> [INSTRUCTIONS FOR THE TASK]: Could you write out every record below exactly, leaving the pictures out?

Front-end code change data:

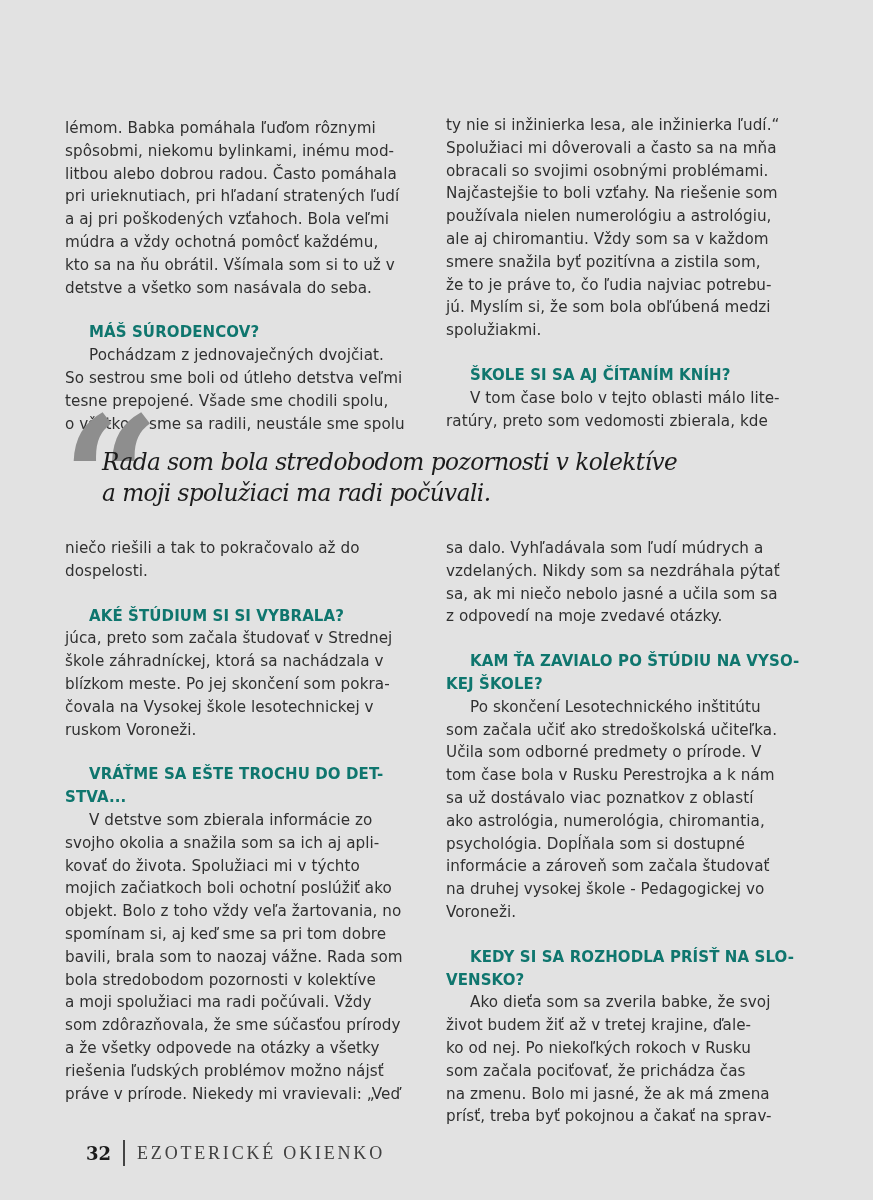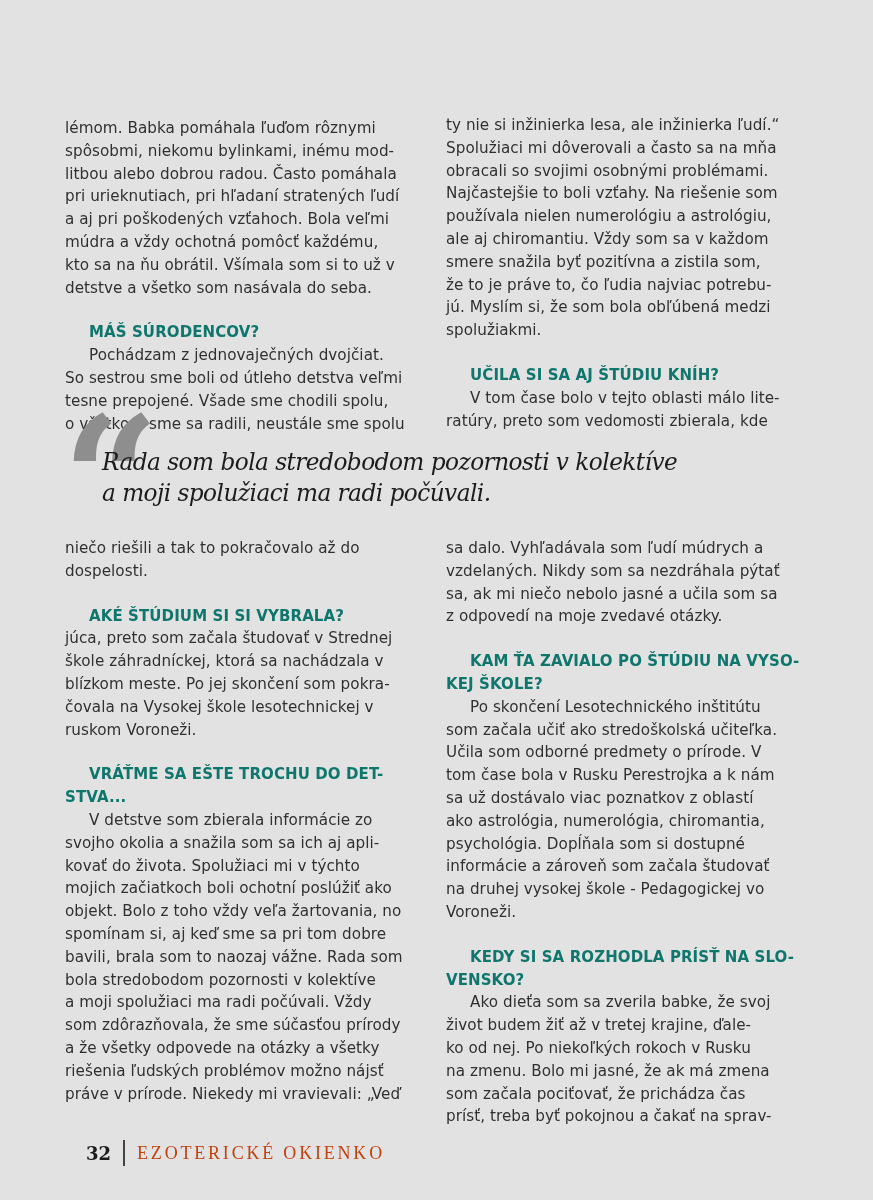--- a/index.html
+++ b/index.html
@@ -141,7 +141,7 @@
   <span class="line">jú. Myslím si, že som bola obľúbená medzi</span>
   <span class="line">spolužiakmi.</span>
   <span class="gap"></span>
-  <span class="heading first-h">UČILA SI SA AJ ŠTÚDIU KNÍH?</span>
+  <span class="heading first-h">ŠKOLE SI SA AJ ČÍTANÍM KNÍH?</span>
   <span class="line indent">V tom čase bolo v tejto oblasti málo lite-</span>
   <span class="line">ratúry, preto som vedomosti zbierala, kde</span>
 </div>

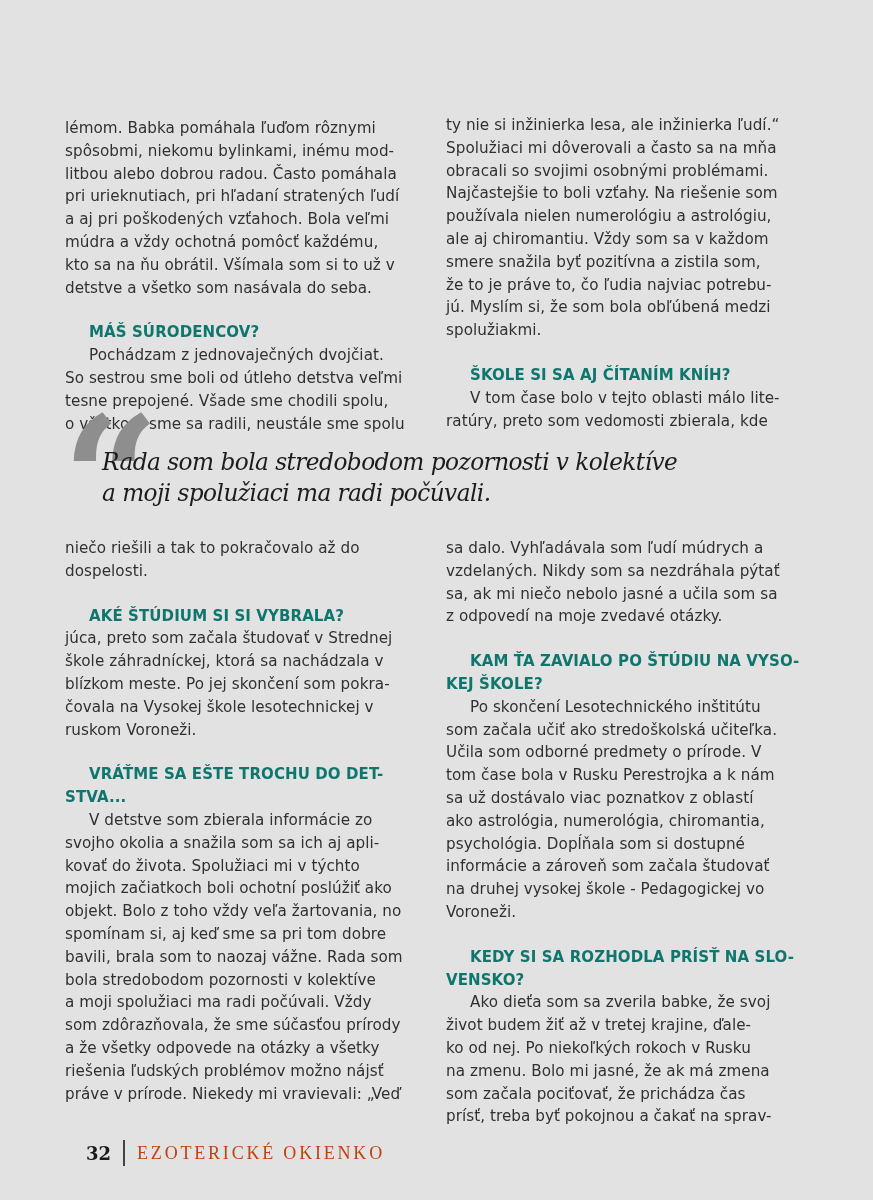--- a/index.html
+++ b/index.html
@@ -206,8 +206,8 @@
   <span class="line indent">Ako dieťa som sa zverila babke, že svoj</span>
   <span class="line">život budem žiť až v tretej krajine, ďale-</span>
   <span class="line">ko od nej. Po niekoľkých rokoch v Rusku</span>
+  <span class="line">som začala pociťovať, že prichádza čas</span>
   <span class="line">na zmenu. Bolo mi jasné, že ak má zmena</span>
-  <span class="line">som začala pociťovať, že prichádza čas</span>
   <span class="line">prísť, treba byť pokojnou a čakať na sprav-</span>
 </div>
 

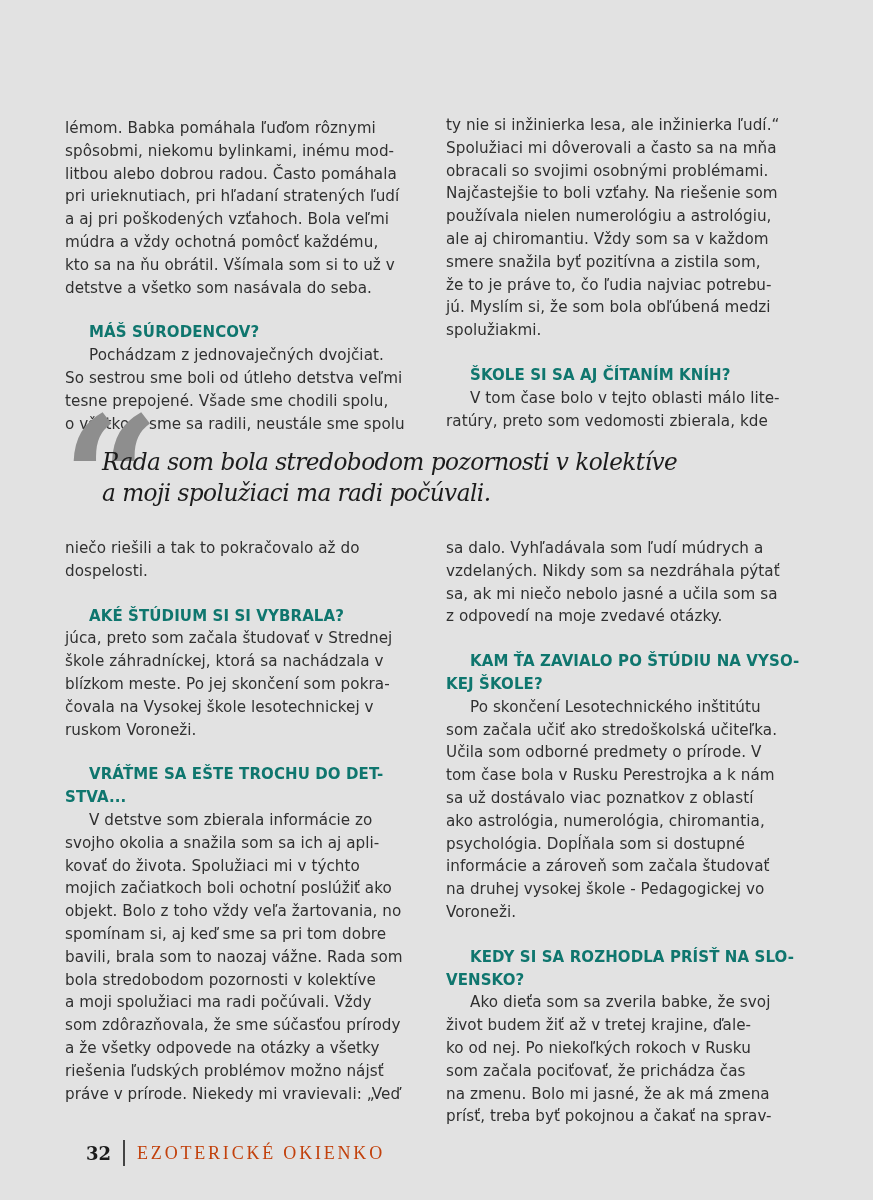--- a/index.html
+++ b/index.html
@@ -106,7 +106,7 @@
       font-family: "Liberation Serif", serif;
       font-size: 18px;
       letter-spacing: 2.8px;
-      color: #c2410c;
+      color: #404040;
     }
   </style>
 </head>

> [RESPONSE AREA]:
--- a/index.html
+++ b/index.html
@@ -141,7 +141,7 @@
   <span class="line">jú. Myslím si, že som bola obľúbená medzi</span>
   <span class="line">spolužiakmi.</span>
   <span class="gap"></span>
-  <span class="heading first-h">UČILA SI SA AJ ŠTÚDIU KNÍH?</span>
+  <span class="heading first-h">ŠKOLE SI SA AJ ČÍTANÍM KNÍH?</span>
   <span class="line indent">V tom čase bolo v tejto oblasti málo lite-</span>
   <span class="line">ratúry, preto som vedomosti zbierala, kde</span>
 </div>

--- a/index.html
+++ b/index.html
@@ -206,8 +206,8 @@
   <span class="line indent">Ako dieťa som sa zverila babke, že svoj</span>
   <span class="line">život budem žiť až v tretej krajine, ďale-</span>
   <span class="line">ko od nej. Po niekoľkých rokoch v Rusku</span>
+  <span class="line">som začala pociťovať, že prichádza čas</span>
   <span class="line">na zmenu. Bolo mi jasné, že ak má zmena</span>
-  <span class="line">som začala pociťovať, že prichádza čas</span>
   <span class="line">prísť, treba byť pokojnou a čakať na sprav-</span>
 </div>
 

--- a/index.html
+++ b/index.html
@@ -106,7 +106,7 @@
       font-family: "Liberation Serif", serif;
       font-size: 18px;
       letter-spacing: 2.8px;
-      color: #c2410c;
+      color: #404040;
     }
   </style>
 </head>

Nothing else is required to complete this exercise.